ICEfaces
  1. ICEfaces
  2. ICE-2807

Memory Leak in Concurrent Dom View applications

    Details

    • Type: Bug Bug
    • Status: Closed
    • Priority: Major Major
    • Resolution: Fixed
    • Affects Version/s: 1.6.2, 1.7Beta1
    • Fix Version/s: 1.7.1
    • Component/s: Framework
    • Labels:
      None
    • Environment:
      ICEfaces

      Description

      RIM has reported memory leaks in their application. Their testing consists of using JMeter scripts to load the application by essentially doing the following:

      - Create a new View
      - interact with the application
      - Dispose of the View, hopefully releasing resources
      - Repeat.

      They are testing against version 1.6.2, which has a great deal of relevance, but version 1.7 Beta 1 and 1.6.2 have some similarities too.


      I've tried testing timezone3 with concurrent DOM views, using JMeter and have a few observations.

      1) There does appear to be a memory leak as long as the session sticks around in 1.6.2. In their application, and they see people using multiple views for extended periods of time.

      2) The timezone demonstration applications have not kept up with best practices and have not been updated in the Concurrent DOM Views world.
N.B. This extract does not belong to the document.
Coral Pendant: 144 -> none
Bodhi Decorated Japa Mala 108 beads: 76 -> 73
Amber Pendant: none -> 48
They flat out do the wrong thing.

      3) There's a potentially disastrous problem in our JSF usage or implementation in that several "application" scoped beans can be created the first time the application starts up, and this is particularly noticeable when using JMeter.

      4) Threads and their ThreadLocal variables. There appear to be some paths through the servlet hierarchy and perhaps the RenderManager structure that allow threads to keep their ThreadLocal references after the threads have passed. While these aren't necessarily leaks in the normal sense in that the references should be replaced later with other references, it looks like some threads can get sidelined for periods of time holding references that look like leaks. See 2 and 3.
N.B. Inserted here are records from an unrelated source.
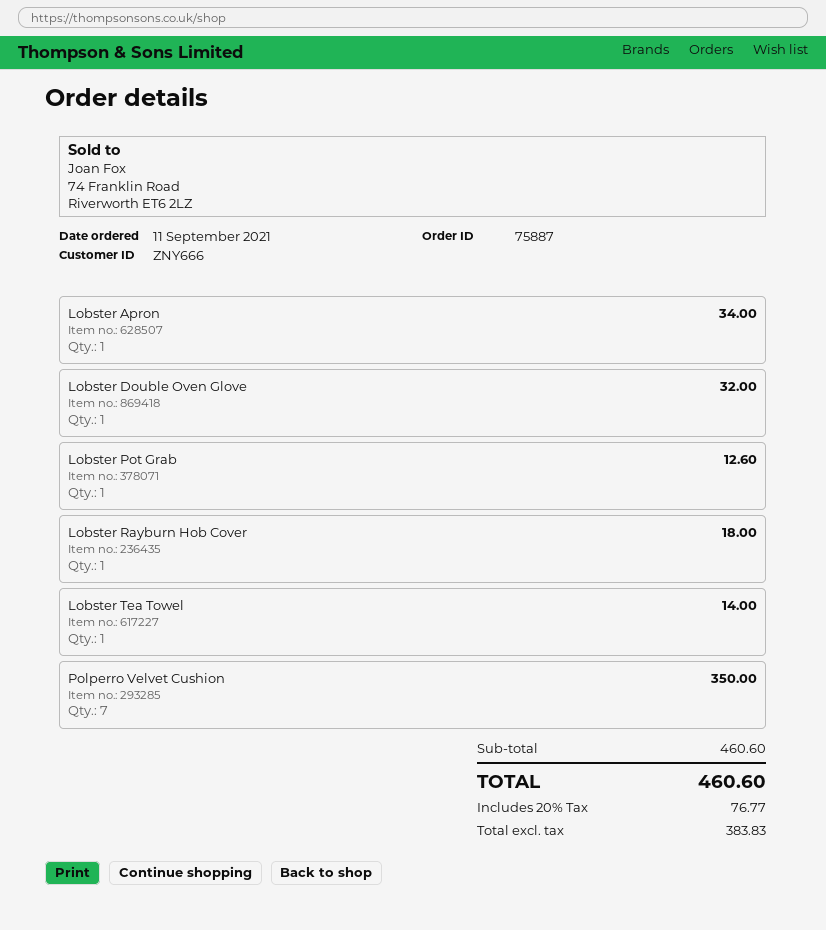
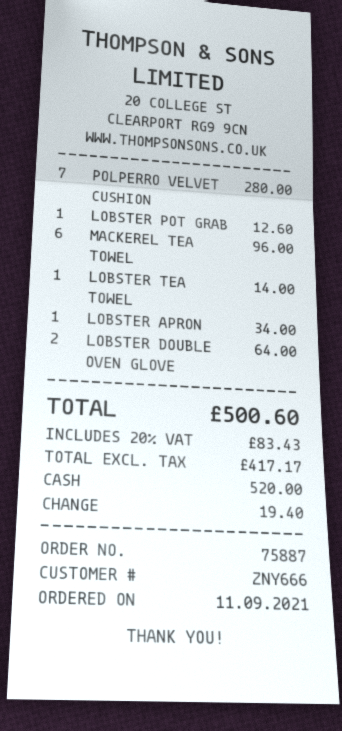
Lobster Double Oven Glove: 1 for 32.00 -> 2 for 64.00
Lobster Rayburn Hob Cover: 1 for 18.00 -> none
Polperro Velvet Cushion: 7 for 350.00 -> 7 for 280.00
MACKEREL TEA TOWEL: none -> 6 for 96.00
net: 383.83 -> 417.17
tax: 20% = 76.77 -> 20% = 83.43
total: 460.60 -> 500.60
      5) Race conditions in rendering with multiple Views open?

      1) The 1.6.2 code keeps a bunch of DOMContext objects keyed by view name in the Session record. If there is a rendering exception in the TimezoneBean, it disposes of itself somewhat permanently, and removes itself from the renderGroup only, but does not clean up the Session. It does not remove the DOMContext bundle from the Session, and these DOMContext objects contain references to all the heavies. All 1.6.2 example applications MUST call BridgeFacesContext.dispose() in addition to all other timer related activities.

      Fine, you say. How often do we get a renderingException callback in Timezone3? Well, actually, when there are several views open, it happens a lot in conjunction with the RejectionHandler being executed as shown in the following stack dump, and this happens several times in succession.
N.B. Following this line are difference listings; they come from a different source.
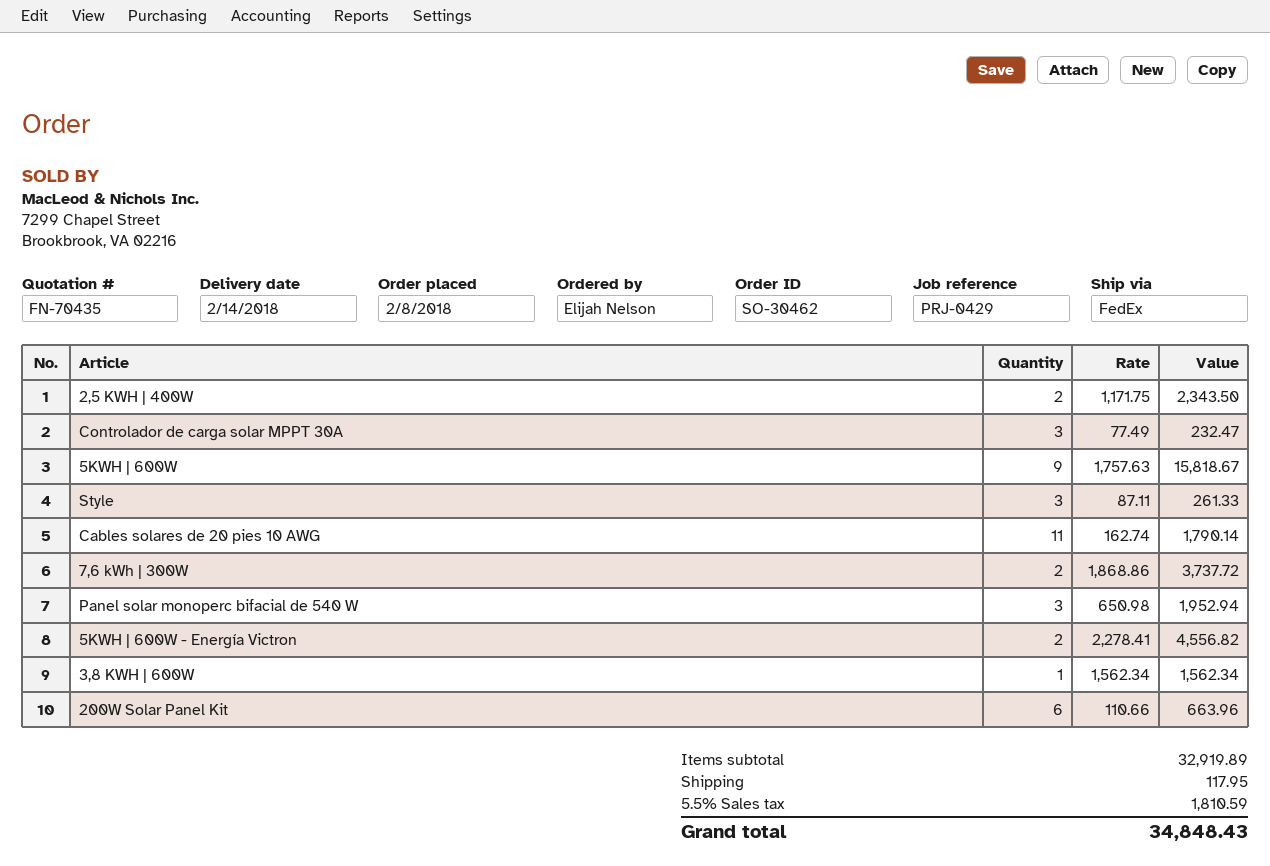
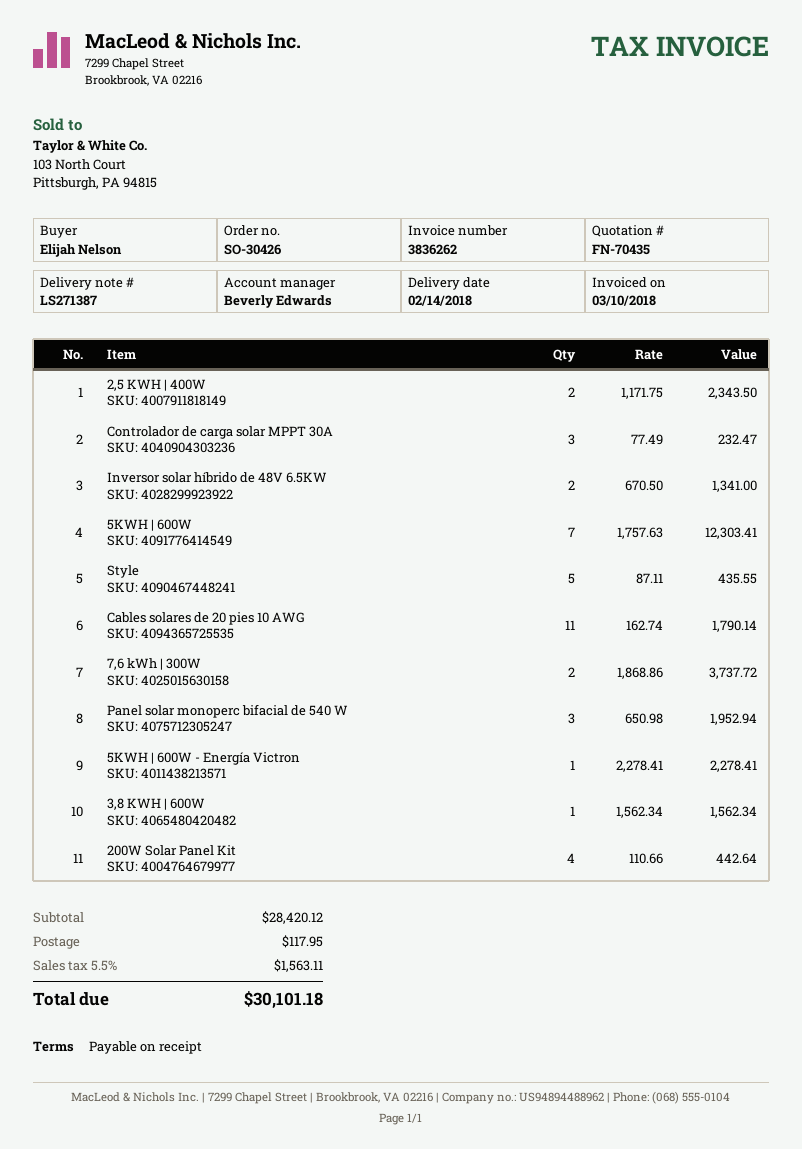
order number: SO-30462 -> SO-30426
5KWH | 600W: 9 x 1757.63 = 15818.67 -> 7 x 1757.63 = 12303.41
Style: 3 x 87.11 = 261.33 -> 5 x 87.11 = 435.55
5KWH | 600W - Energía Victron: 2 x 2278.41 = 4556.82 -> 1 x 2278.41 = 2278.41
200W Solar Panel Kit: 6 x 110.66 = 663.96 -> 4 x 110.66 = 442.64
Inversor solar híbrido de 48V 6.5KW: none -> 2 x 670.50 = 1341.00
subtotal: 32919.89 -> 28420.12
tax: 5.5% = 1810.59 -> 5.5% = 1563.11
total: 34848.43 -> 30101.18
      27-Feb-2008 4:53:23 PM com.icesoft.faces.async.render.RejectionHandler rejectedExecution
      WARNING: render task was rejected: com.icesoft.faces.async.render.RunnableRender@1c836e8
      27-Feb-2008 4:53:28 PM com.icesoft.faces.webapp.parser.Parser parse
      SEVERE: Failed to execute JSP lifecycle.
      javax.servlet.jsp.JspException
      at com.sun.faces.taglib.jsf_core.ViewTag.doEndTag(ViewTag.java:235)
      at com.icesoft.faces.webapp.parser.Parser.executeJspLifecycle(Parser.java:203)
      at com.icesoft.faces.webapp.parser.Parser.parse(Parser.java:134)
      at com.icesoft.faces.application.D2DViewHandler.renderResponse(D2DViewHandler.java:543)
      at com.icesoft.faces.application.D2DViewHandler.renderView(D2DViewHandler.java:153)
      at com.sun.faces.lifecycle.RenderResponsePhase.execute(RenderResponsePhase.java:107)
      at com.sun.faces.lifecycle.LifecycleImpl.phase(LifecycleImpl.java:268)
      at com.sun.faces.lifecycle.LifecycleImpl.render(LifecycleImpl.java:137)
      at com.icesoft.faces.webapp.http.core.PageServer$1.respond(PageServer.java:26)
      at com.icesoft.faces.webapp.http.servlet.ServletRequestResponse.respondWith(ServletRequestResponse.java:150)



      This appears to be the major memory leak. This isn't as big a deal in the Head, because the entire DOMContext bundle is not used at all in the same way. There's no view specific information kept in the session record.


      #2) Clean up TimezoneBean. This gets really confusing. The TimezoneBean is in JSF request scope, except ICEfaces co-opts this, and the TimezoneBeans are essentially session scope beans since they don't normally go away until the session expires, unless the browser or JMeter sends dispose-views. At this stage, the TimezoneBean should never ever call requestStop and clock.dispose(). If it does, the clock stops for all other concurrent views, and the IntervalRenderer supporting this group of Views is also disposed. Note that if any of these renderThreads hold a ThreadLocal to a PersistentFacesState object, it will be held as long as the IntervalRenderer is stopped. This isn't a memory leak because it is possible to flush out all the references, it's just a bit of a sidetrack. Stopping the clock though is bad. If you could determine that you were the last bean in the RenderGroup, maybe you could stop it, but it's best to just leave it running at the moment.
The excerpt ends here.